Are you doing a good job? Do your colleagues and superiors notice? If so, how do you know? Do you feel you need more recognition at work? It’s important to note that lack of recognition is the second most common cause of stress in the workplace, while appreciation and recognition help build a positive, motivating, and engaging environment for employees. Recognition also helps to increase self-confidence among employees and to enhance a feeling of being in the right place. This is especially important in these times of labour shortages, where the turnover rate tends to be high.
A few facts
According to a recent survey, 42% of Quebec workers versus 60% of workers in the United States feel they receive little or no recognition at work. These numbers are high, especially when you consider that recognition is one of the primary drivers of engagement.
A study conducted by Great Place to Work® found that 37% of employees surveyed believe that receiving more personal recognition at work would encourage them to produce better work, more often. In addition, when recognition is part of the corporate culture, employees feel that promotions are more justified, which leads to increased innovation on their part and a desire to excel at work.

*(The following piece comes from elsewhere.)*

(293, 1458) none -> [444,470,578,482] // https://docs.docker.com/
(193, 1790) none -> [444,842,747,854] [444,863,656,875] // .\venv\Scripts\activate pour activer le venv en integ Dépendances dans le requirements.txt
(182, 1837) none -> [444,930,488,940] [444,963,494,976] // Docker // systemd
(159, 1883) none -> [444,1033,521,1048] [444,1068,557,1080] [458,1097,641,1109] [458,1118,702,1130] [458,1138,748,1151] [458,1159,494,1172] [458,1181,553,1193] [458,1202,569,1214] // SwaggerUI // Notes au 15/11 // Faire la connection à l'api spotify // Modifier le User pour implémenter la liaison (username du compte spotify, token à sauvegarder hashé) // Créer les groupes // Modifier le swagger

Appreciation, on the other hand, motivates employees more than fear. A 2013 Glassdoor Employee Appreciation Survey found that 81% of employees are willing to work harder when managers show them appreciation, compared to 38% when managers are more demanding.
The difference between recognition and appreciation
While both appreciation and recognition foster a sense of loyalty and a sense of belonging to an organization, there’s a big difference between them. Recognition is related to what a person does while appreciation is about acknowledging the person.

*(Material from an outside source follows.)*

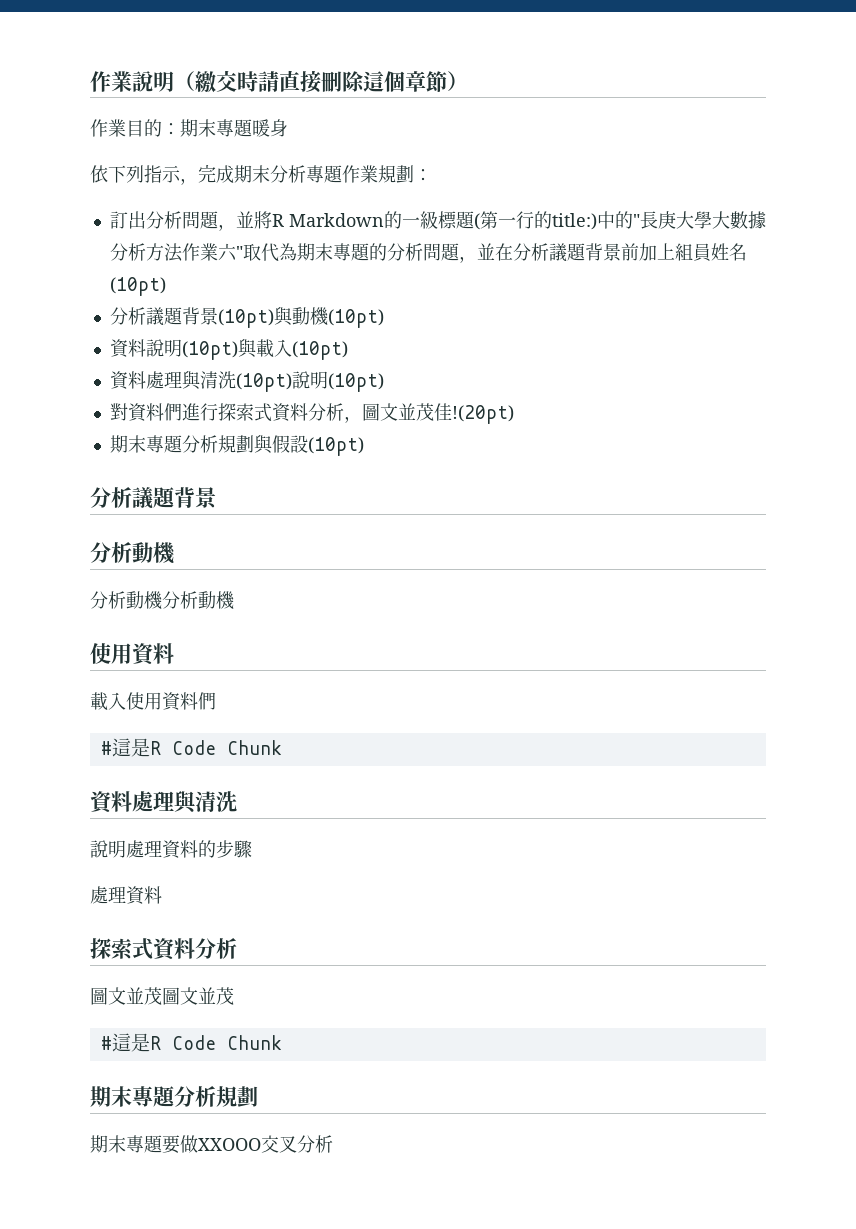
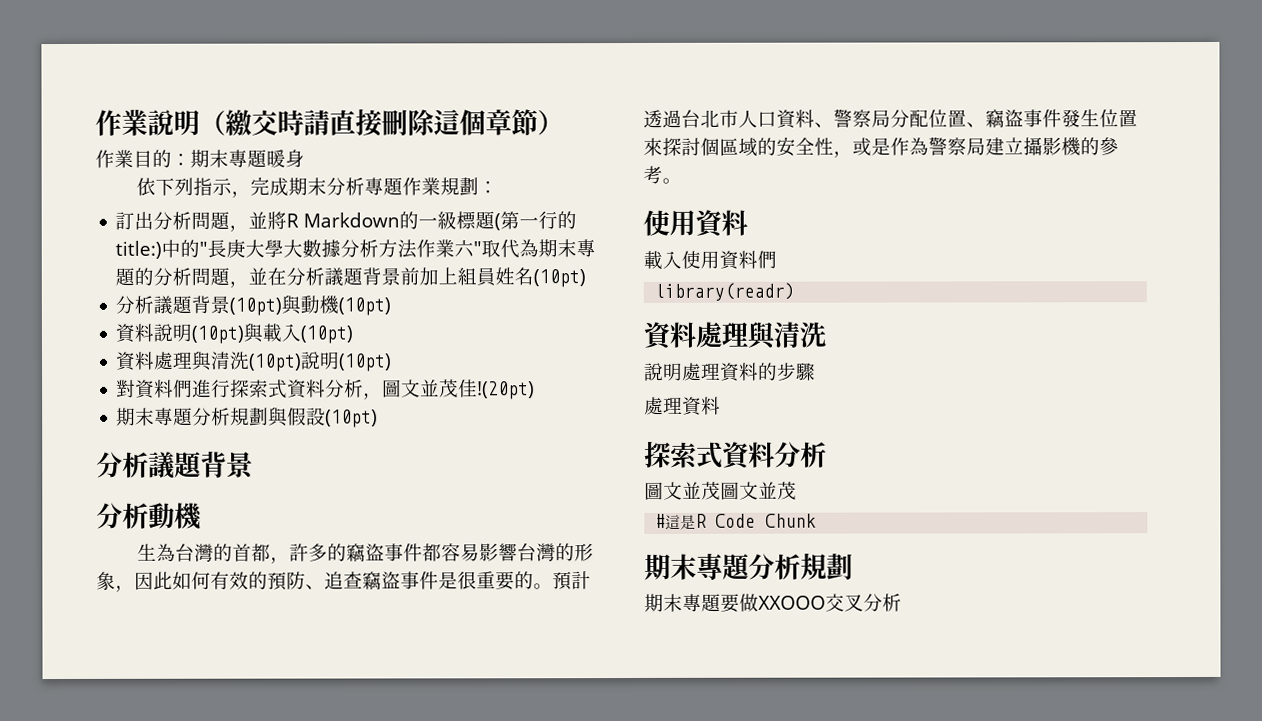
[90,591,235,610] 分析動機分析動機 -> [136,543,594,564] [96,571,591,592] [643,108,1138,129] [643,136,1119,158] [643,165,682,184] 生為台灣的首都，許多的竊盜事件都容易影響台灣的形象，因此如何有效的預防、追查竊盜事件是很重要的。預計透過台北市人口資料、警察局分配位置、竊盜事件發生位置來探討個區域的安全性，或是作為警察局建立攝影機的參考。
[100,738,282,757] #這是R Code Chunk -> [654,282,796,301] library(readr)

Once this distinction is made, we understand that recognition is the validation of actions, of the work done. It emphasizes the employee’s contribution to the organization, which gives meaning to their work, and expresses a certain confidence in their abilities.
However, appreciation at work shouldn’t be overlooked as it also has a great impact on employee engagement. While recognition is conditional, appreciation highlights a person’s inherent worth. It also allows for more connection. This means that both recognition and appreciation are important to an organization and even more important to employees.
When and how do we express our appreciation?
Recognition must first be based on authenticity. A good word, if not sincere, is generally felt as such, completely missing the intention. Secondly, acknowledgment must also accurately emphasize the reason why it’s being expressed, otherwise it may be perceived as false.
Recognition, like appreciation, must also be expressed by the right people. While immediate managers are often the focus, the input of clients and colleagues shouldn’t be overlooked. By making recognition an important part of your organizational culture, these affirmations will become more natural and will be more easily received.
Recognition must be shown at the right time. If a simple thank you can be offered spontaneously, then the recognition that follows after significant effort has been made, following a specific achievement, when certain milestones have been reached or when expectations have been exceeded, is truly appreciated. Thus, recognition can become an important performance lever if it’s based on a harmonious relationship.
Recognition may be material or non-material, financial or non-financial. It can take the form of a practice (such as saying thank you and congratulating employees) or be part of a program.
The practice of recognition has a 60% positive impact on engagement (based on good relationships) while a recognition program only has a 21% positive impact on engagement. This doesn’t mean that recognition programs should be abolished, but it may be a sign that they need to be re-evaluated on a regular basis.
What about appreciation?
Appreciation is also central to maintaining a positive work environment. A Glassdoor survey found, many years ago, that 53% of respondents said that if their manager showed more appreciation, they would stay with the company longer, even though 68% said their boss shows enough appreciation.
How do you show appreciation? First and foremost, it’s important to listen to what people have to say. Ask them how they’re doing, sincerely and with real interest. This shows that you care about them and is all the more important given the context of a pandemic.
Then, by highlighting what you value most about the person, relationships will become stronger and team spirit greater.